■ **WHAT YOU NEED TO DO**:
What you return must be the data below, word for word, without any images.

** INFORMATION GIVEN follows **

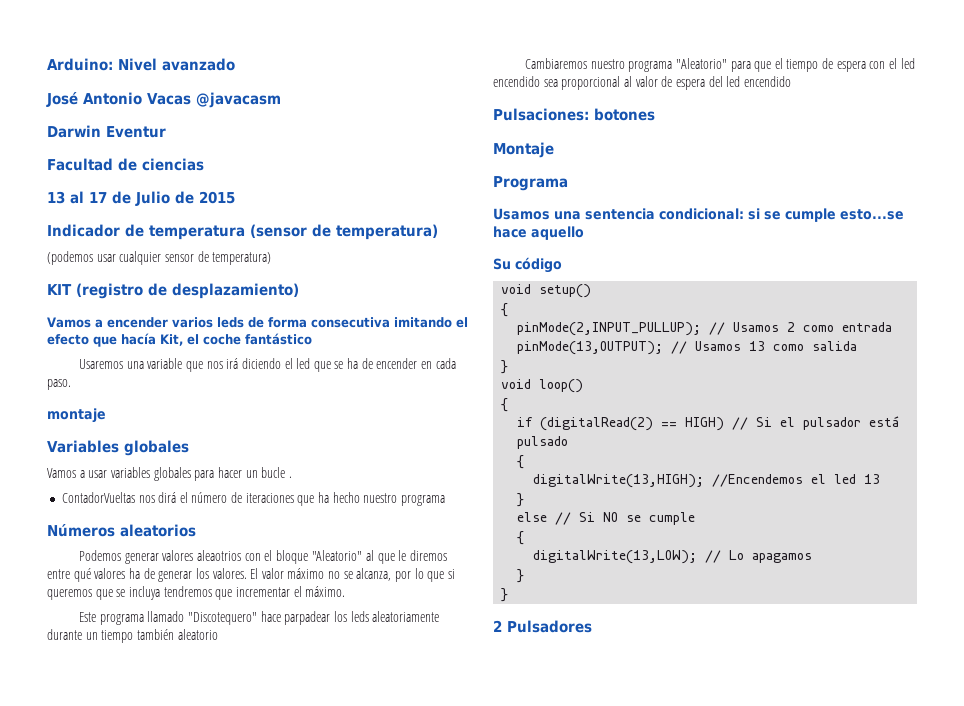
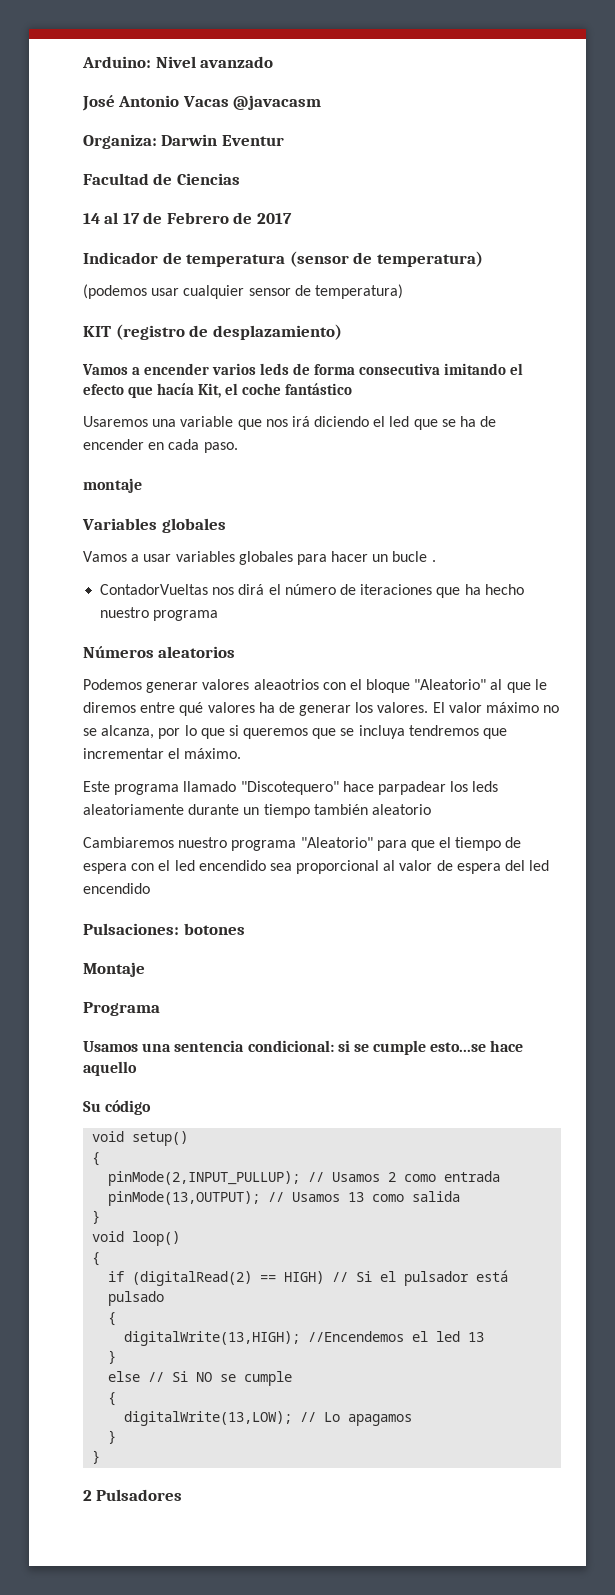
- Darwin Eventur
+ Organiza: Darwin Eventur
- Facultad de ciencias
- 13 al 17 de Julio de 2015
+ Facultad de Ciencias
+ 14 al 17 de Febrero de 2017

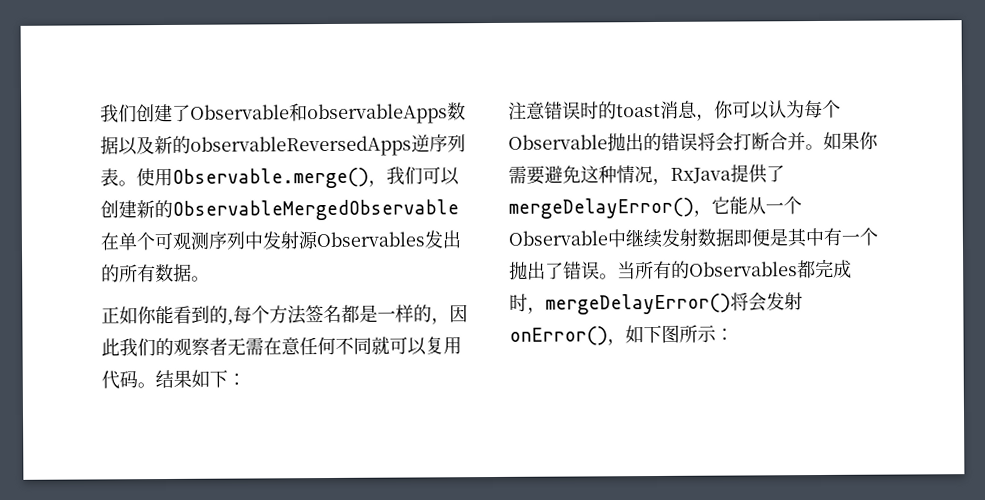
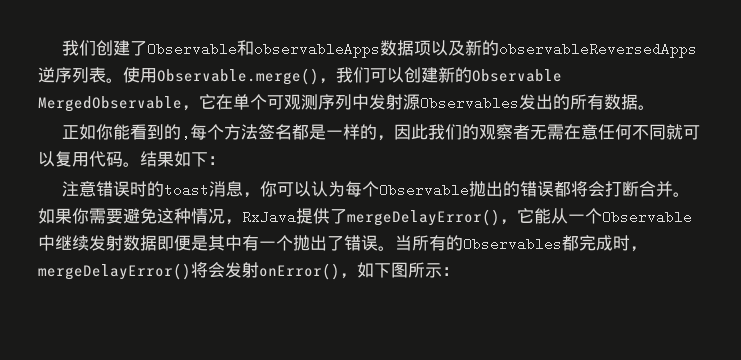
- 我们创建了Observable和observableApps数据以及新的observableReversedApps逆序列表。
+ 我们创建了Observable和observableApps数据项以及新的observableReversedApps逆序列表。
- 使用Observable.merge()，我们可以创建新的ObservableMergedObservable在单个可观测序列中发射源Observables发出的所有数据。
+ 使用Observable.merge()，我们可以创建新的Observable MergedObservable，它在单个可观测序列中发射源Observables发出的所有数据。
- 注意错误时的toast消息，你可以认为每个Observable抛出的错误将会打断合并。
+ 注意错误时的toast消息，你可以认为每个Observable抛出的错误都将会打断合并。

** End of INFORMATION GIVEN **

■ **WRITTEN RESPONSE**:
- Darwin Eventur
+ Organiza: Darwin Eventur
- Facultad de ciencias
- 13 al 17 de Julio de 2015
+ Facultad de Ciencias
+ 14 al 17 de Febrero de 2017

- 我们创建了Observable和observableApps数据以及新的observableReversedApps逆序列表。
+ 我们创建了Observable和observableApps数据项以及新的observableReversedApps逆序列表。
- 使用Observable.merge()，我们可以创建新的ObservableMergedObservable在单个可观测序列中发射源Observables发出的所有数据。
+ 使用Observable.merge()，我们可以创建新的Observable MergedObservable，它在单个可观测序列中发射源Observables发出的所有数据。
- 注意错误时的toast消息，你可以认为每个Observable抛出的错误将会打断合并。
+ 注意错误时的toast消息，你可以认为每个Observable抛出的错误都将会打断合并。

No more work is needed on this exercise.